= What is required =
Each line of the data below holding the word "none" must be copied.

Extracted data entries:
Segment Open

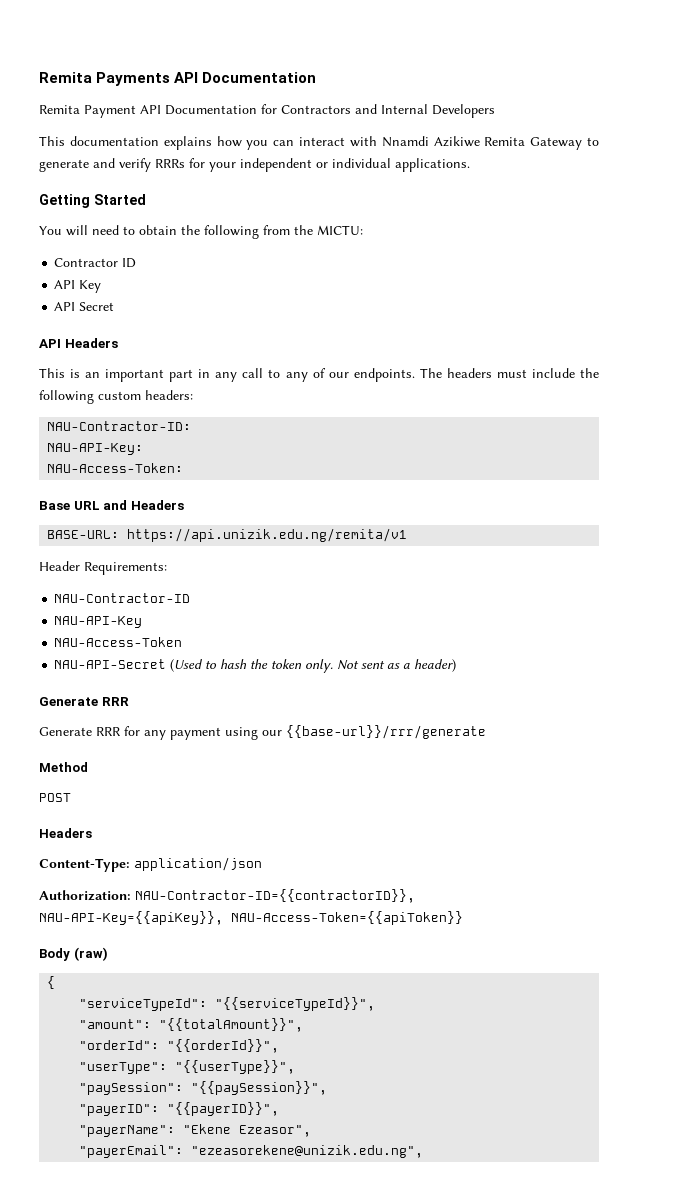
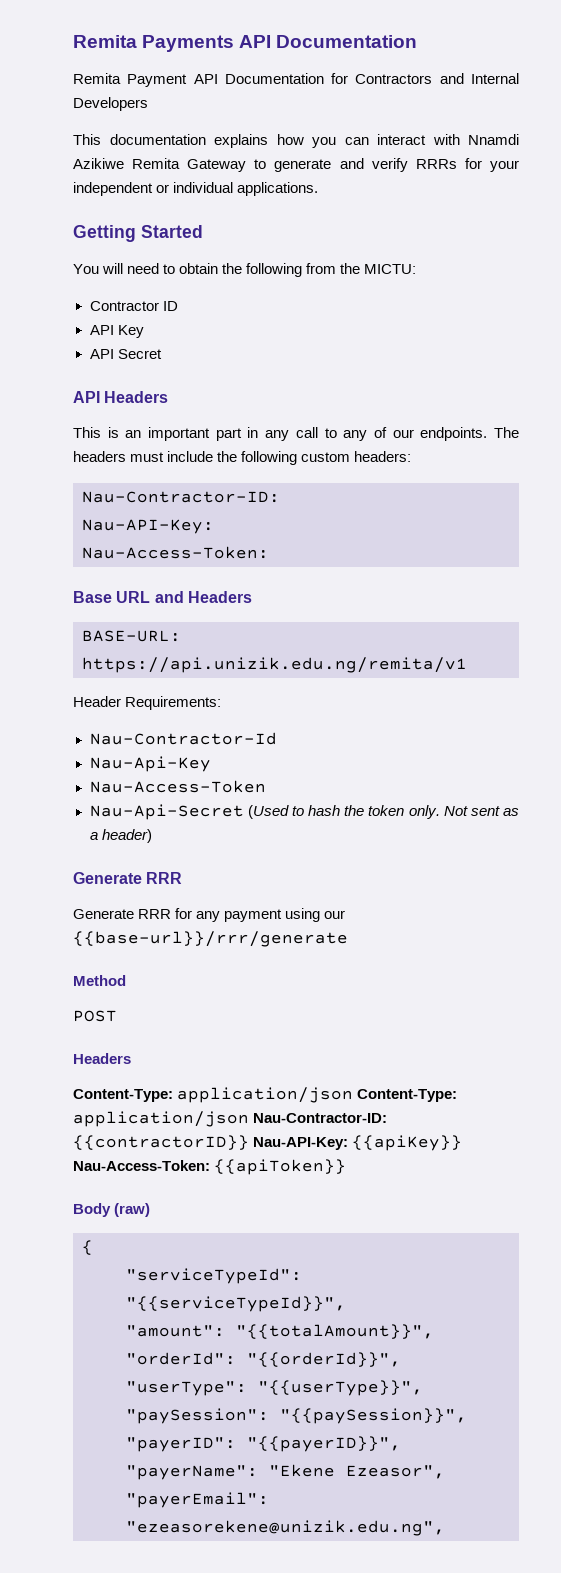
[47,421,192,431] [47,443,144,455] [47,463,184,473] NAU-Contractor-ID: // NAU-API-Key: // NAU-Access-Token: -> [82,491,280,503] [82,519,214,534] [82,546,269,559] Nau-Contractor-ID: // Nau-API-Key: // Nau-Access-Token:
[54,593,191,603] [54,616,143,628] [54,637,183,647] [54,659,167,669] NAU-Contractor-ID // NAU-API-Key // NAU-Access-Token // NAU-API-Secret -> [89,732,277,745] [89,756,211,772] [89,780,266,793] [89,804,244,820] Nau-Contractor-Id // Nau-Api-Key // Nau-Access-Token // Nau-Api-Secret
[39,889,415,903] [39,911,463,925] // Authorization: NAU-Contractor-ID={{contractorID}}, NAU-API-Key={{apiKey}}, NAU-Access-Token={{apiToken}} -> [357,1089,458,1102] [73,1111,388,1127] [73,1135,463,1151] [73,1159,347,1175] Content-Type: application/json Nau-Contractor-ID: {{contractorID}} Nau-API-Key: {{apiKey}} Nau-Access-Token: {{apiToken}}

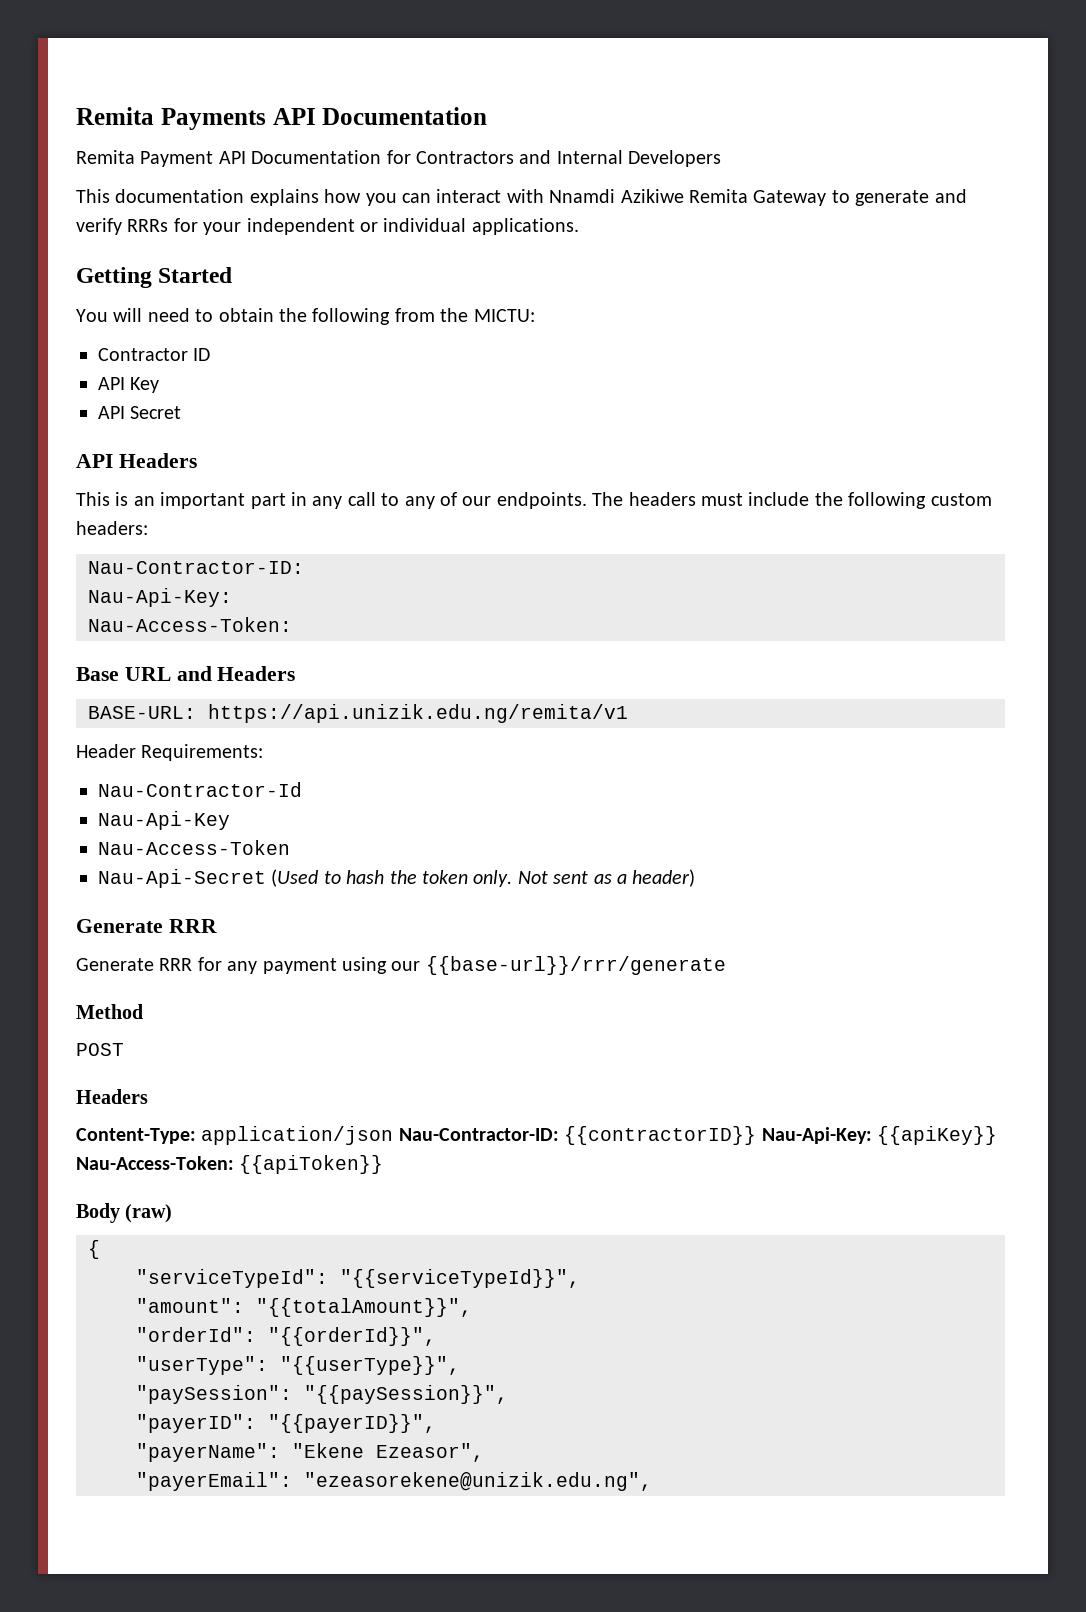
[82,519,214,534] Nau-API-Key: -> [88,588,232,607] Nau-Api-Key:
[357,1089,458,1102] [73,1111,249,1127] Content-Type: application/json -> (394, 1135) none
[253,1137,349,1150] Nau-API-Key: -> [761,1127,872,1144] Nau-Api-Key:

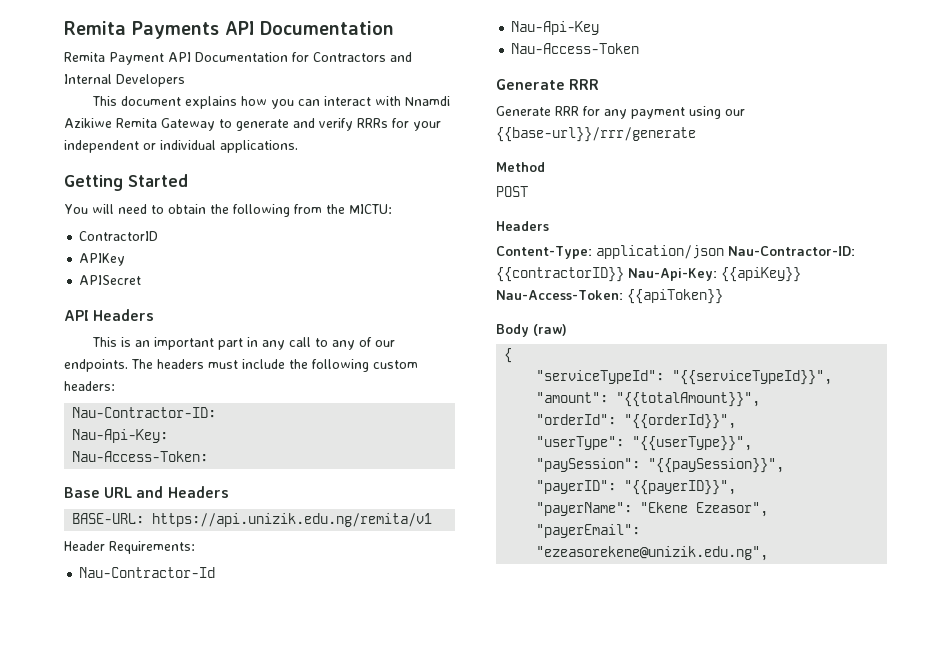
[115,189,245,203] documentation -> [121,96,182,106] document
[98,348,211,361] [98,377,160,393] [98,406,182,419] Contractor ID // API Key // API Secret -> [79,231,159,241] [79,253,126,266] [79,275,142,285] ContractorID // APIKey // APISecret
[98,869,696,888] // Nau-Api-Secret (Used to hash the token only. Not sent as a header) -> (640, 48) none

Segment Closed

= Answer box =
[357,1089,458,1102] [73,1111,249,1127] Content-Type: application/json -> (394, 1135) none
[98,869,696,888] // Nau-Api-Secret (Used to hash the token only. Not sent as a header) -> (640, 48) none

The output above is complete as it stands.